PROBLEM TO SOLVE:
Return all lines from the listing below that include the word "endpoints".

MATERIAL FOR THIS EXERCISE:
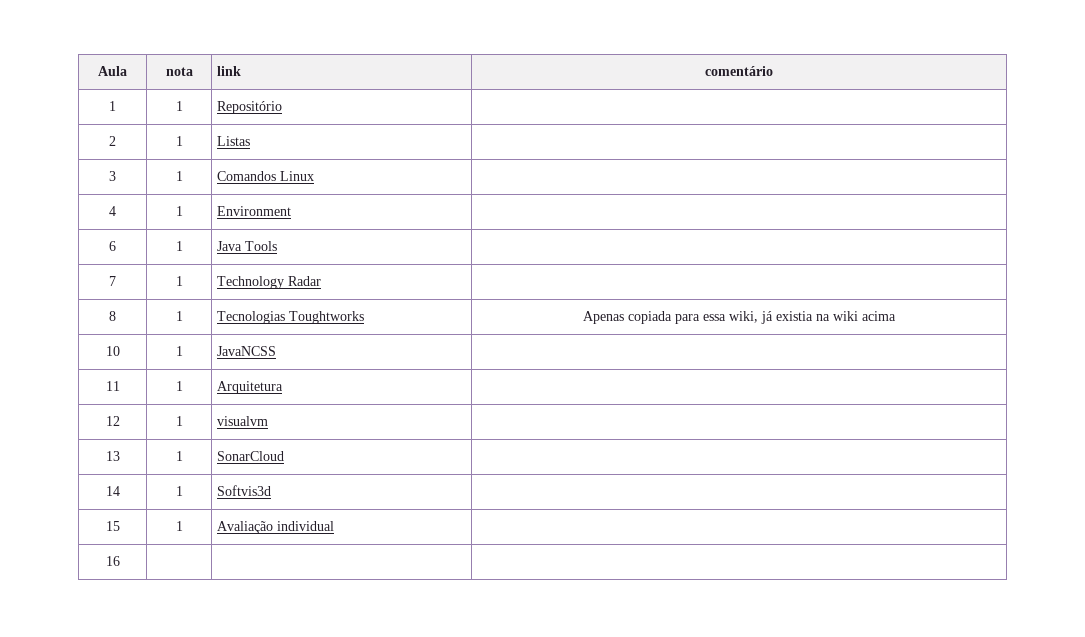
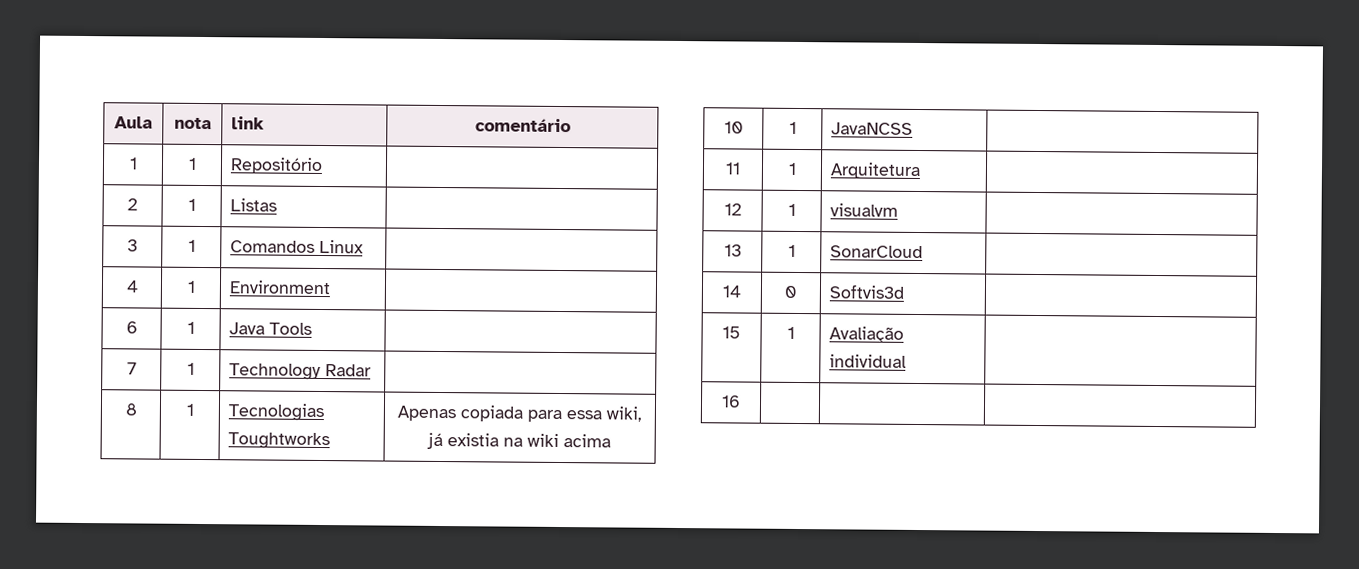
- 14 | 1 | Softvis3d |
+ 14 | 0 | Softvis3d |

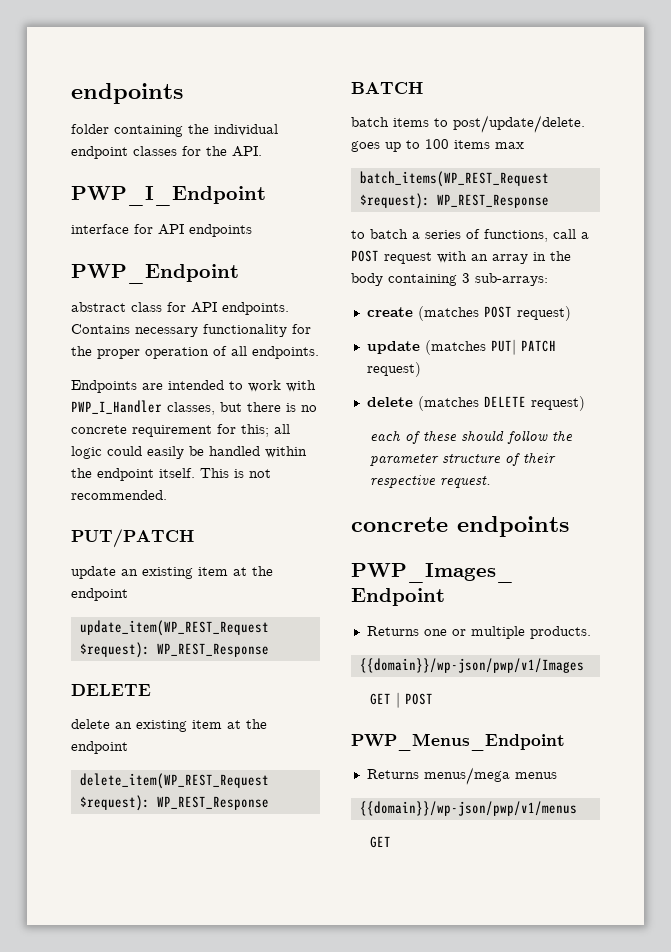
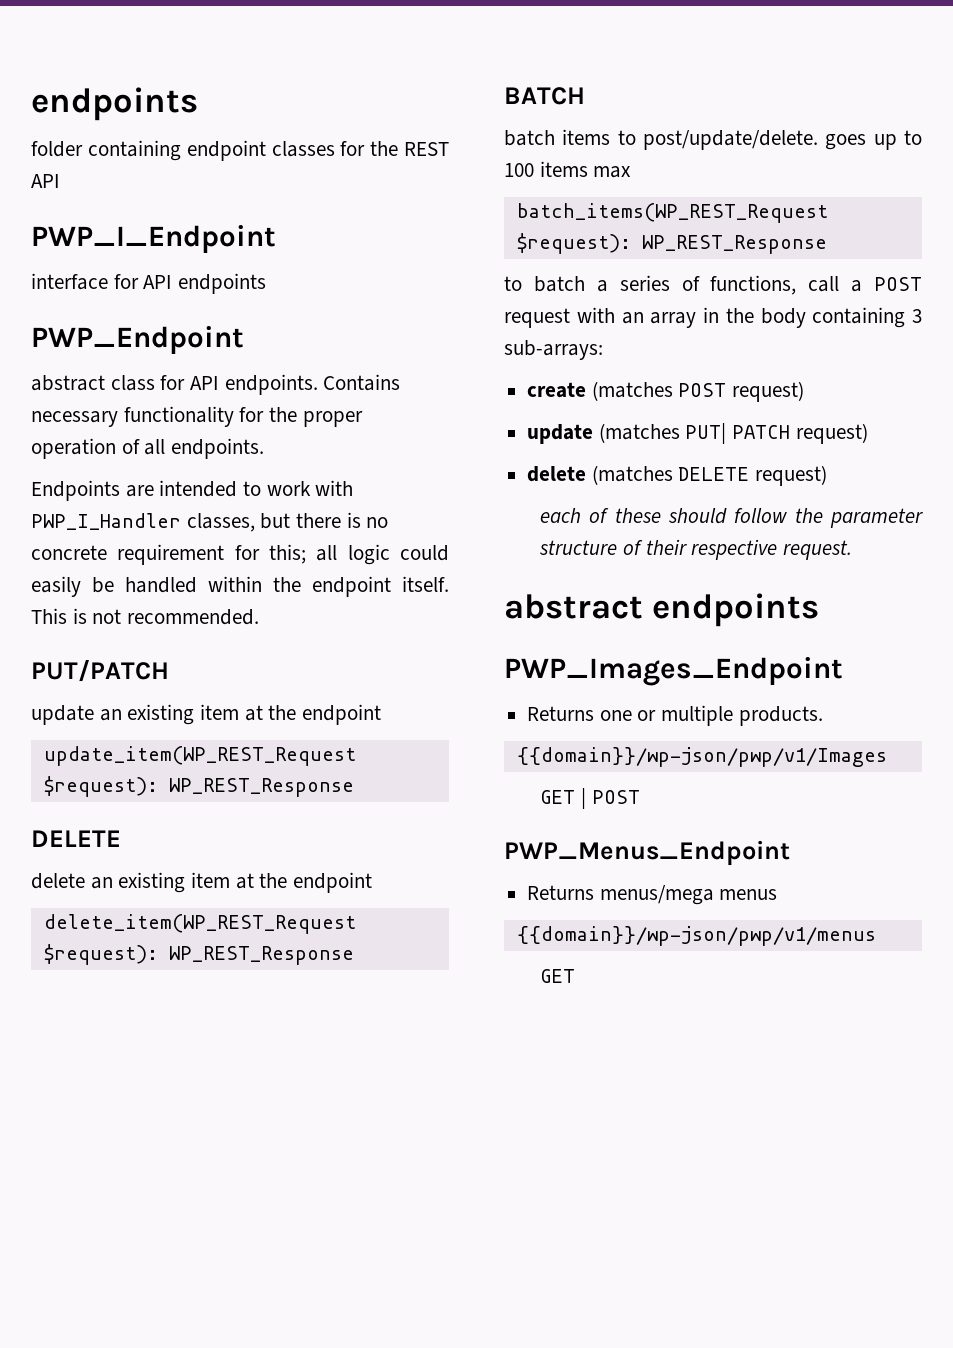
- folder containing the individual endpoint classes for the API.
+ folder containing endpoint classes for the REST API
- concrete endpoints
+ abstract endpoints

RESPONSE FOR THIS EXERCISE:
- concrete endpoints
+ abstract endpoints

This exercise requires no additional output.